··· Material for this exercise

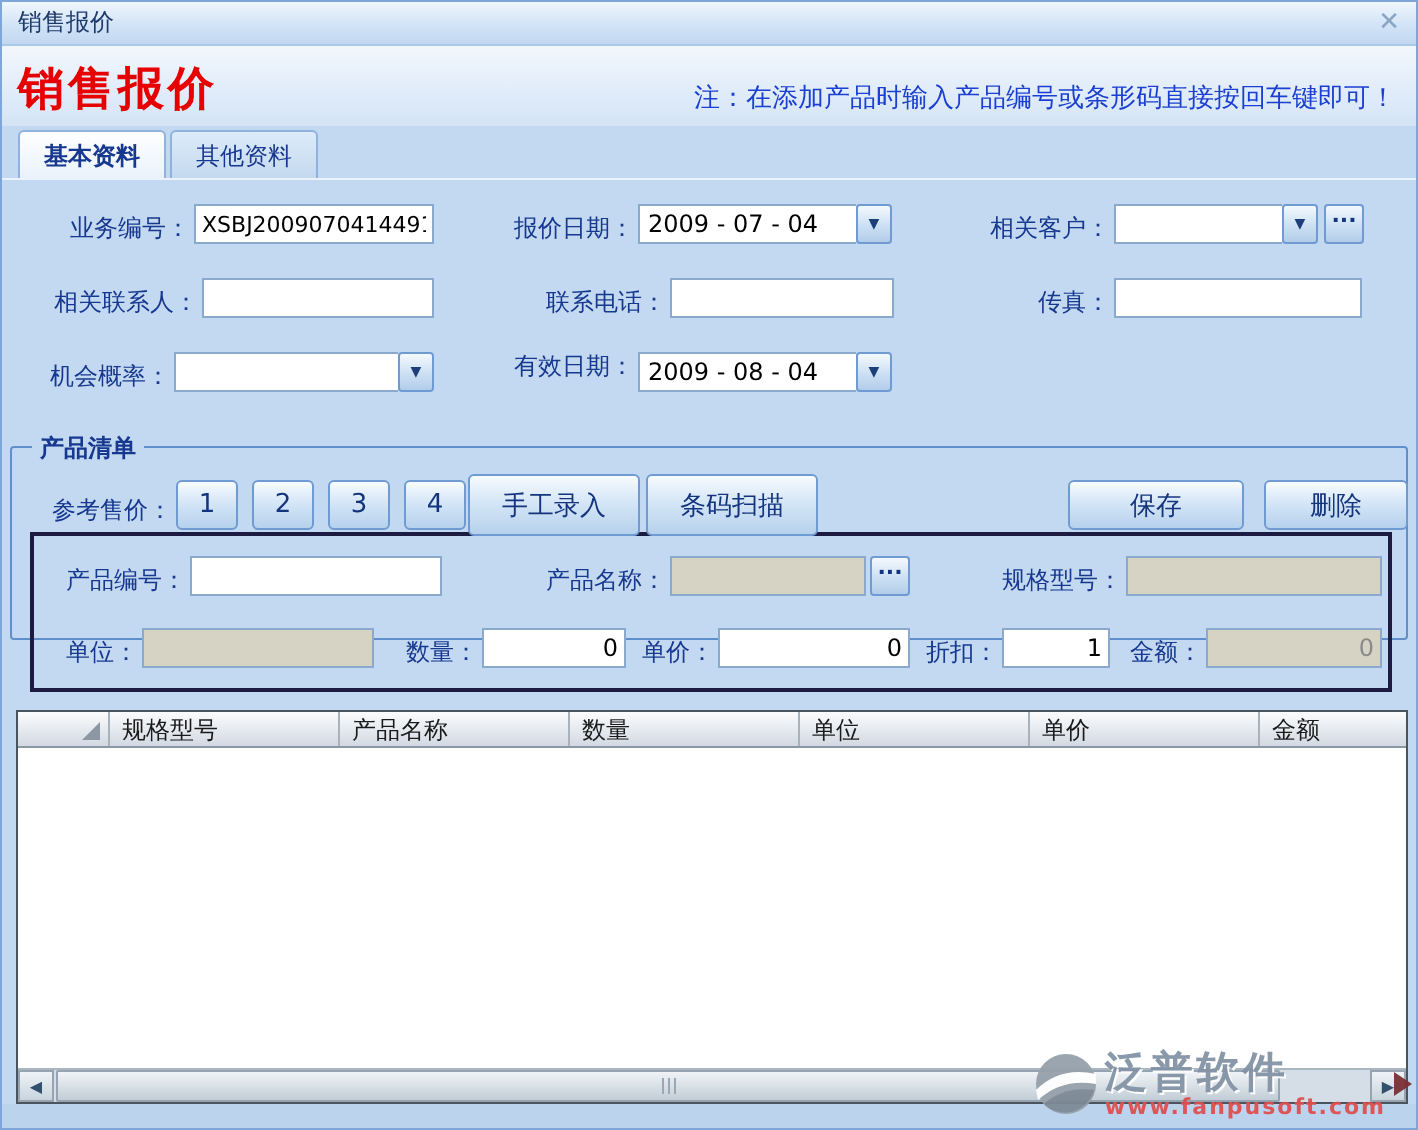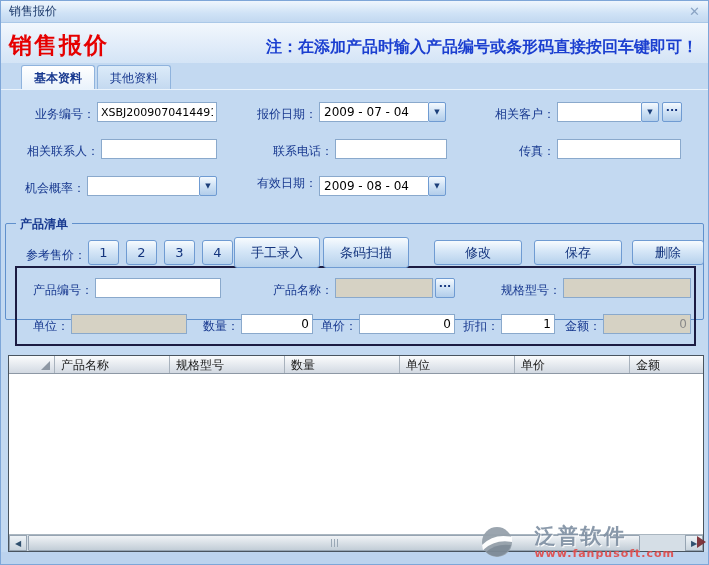"注：在添加产品时输入产品编号或条形码直接按回车键即可！" .header .note { font-size: 16px -> 13px; font-weight: bold -> normal }
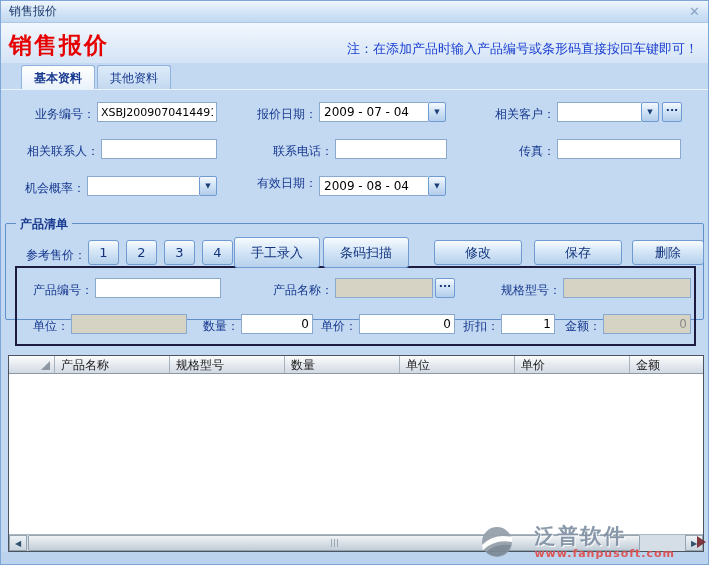"基本资料" .tabs { left: 20px -> 8px }
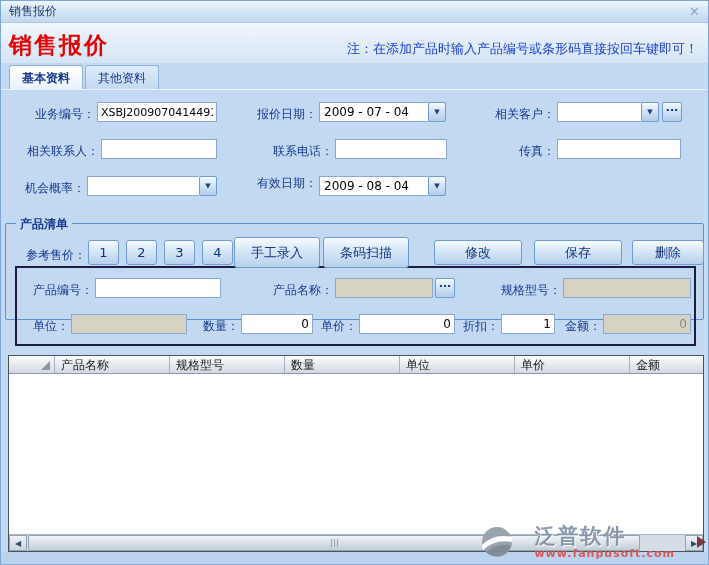"修改" div.btn { html: <div>修改</div> -> none }
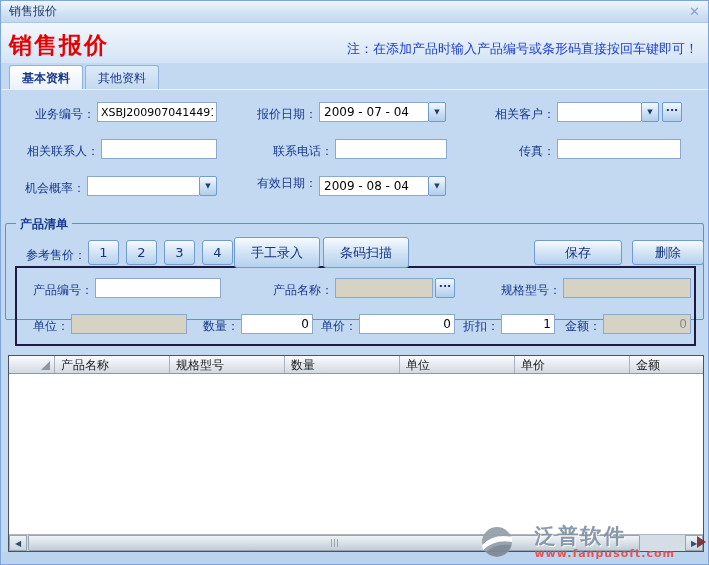"产品名称" div.th { order: before "规格型号" -> after "规格型号" }
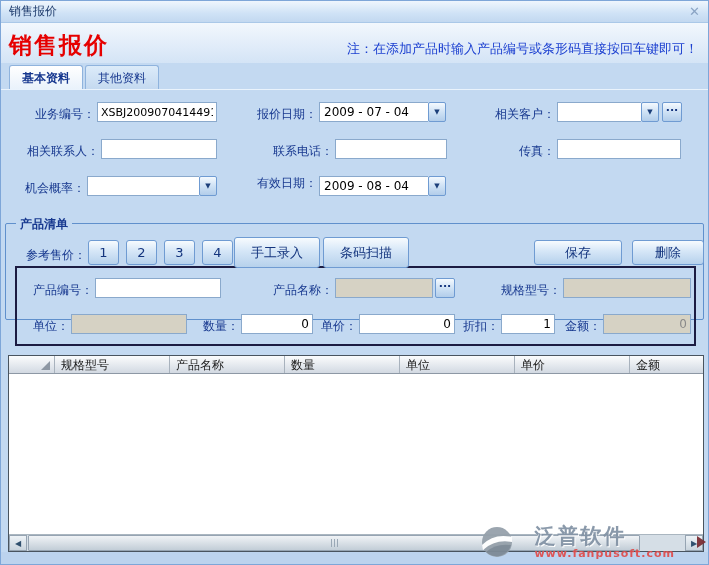"泛普软件" .watermark { gap: 20px -> 2px }
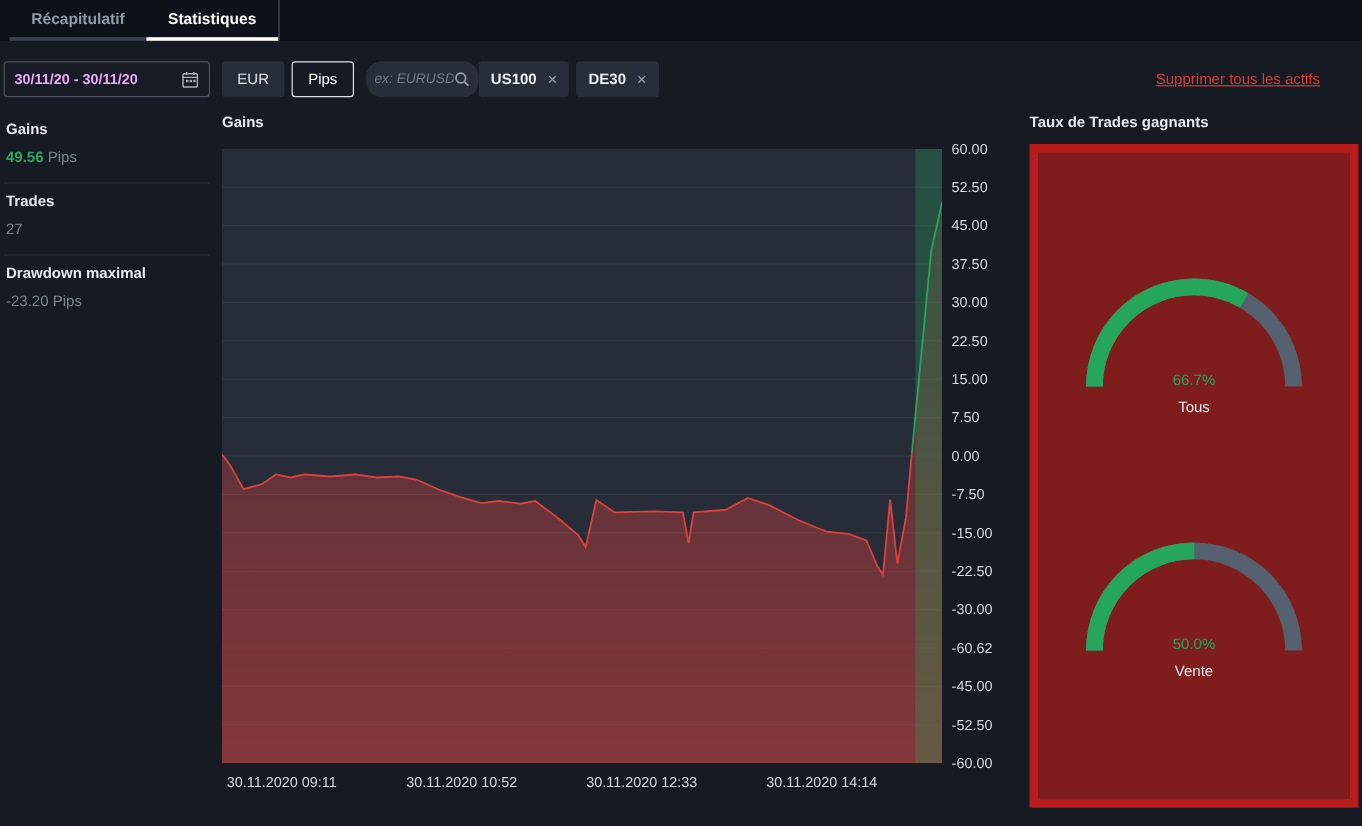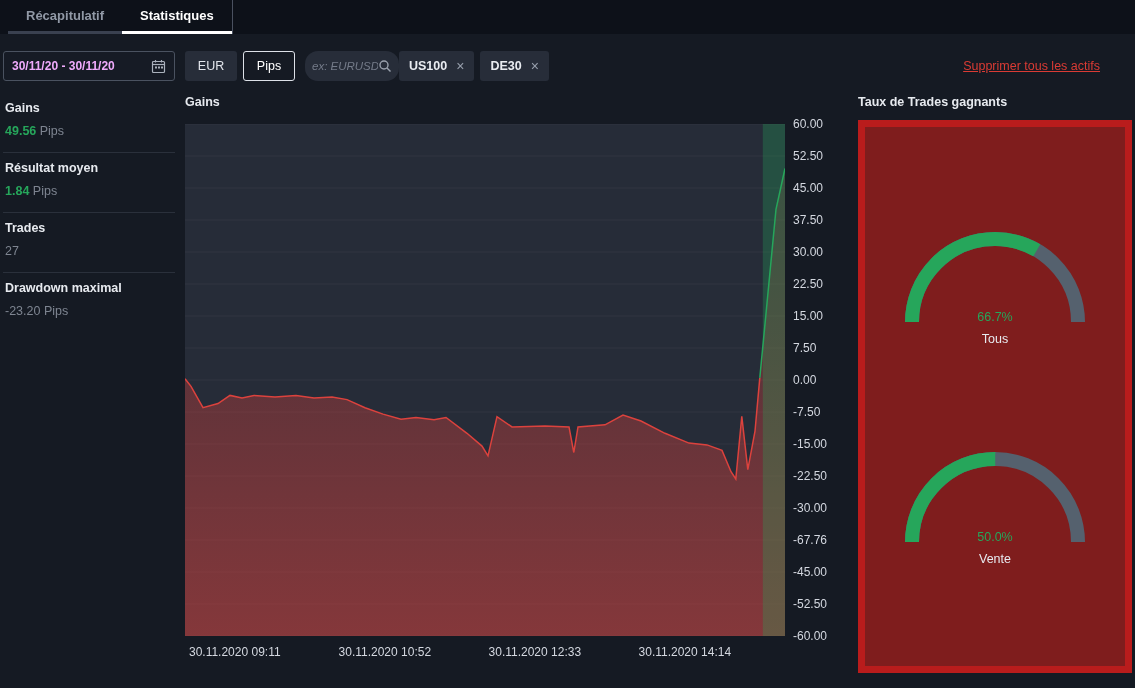"Résultat moyen" div.stat { html: <div> <div>Résultat moyen</div> <div><span>1.84</span><span> Pips</span></div> </div> -> none }
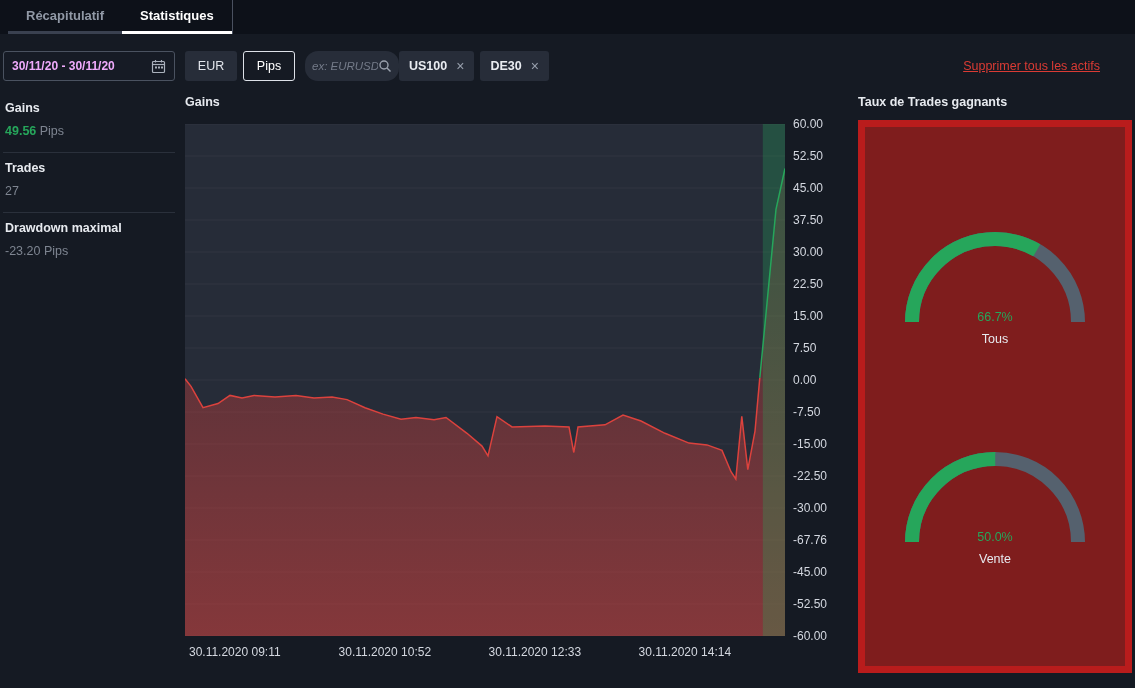"-67.76" span { text: -67.76 -> -60.62 }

······

__What you need to do__.
From the first line to the last, write out the data above exactly. Omit the pictures.

__Solution to this problem__.
"注：在添加产品时输入产品编号或条形码直接按回车键即可！" .header .note { font-size: 16px -> 13px; font-weight: bold -> normal }
"基本资料" .tabs { left: 20px -> 8px }
"修改" div.btn { html: <div>修改</div> -> none }
"产品名称" div.th { order: before "规格型号" -> after "规格型号" }
"泛普软件" .watermark { gap: 20px -> 2px }
"Résultat moyen" div.stat { html: <div> <div>Résultat moyen</div> <div><span>1.84</span><span> Pips</span></div> </div> -> none }
"-67.76" span { text: -67.76 -> -60.62 }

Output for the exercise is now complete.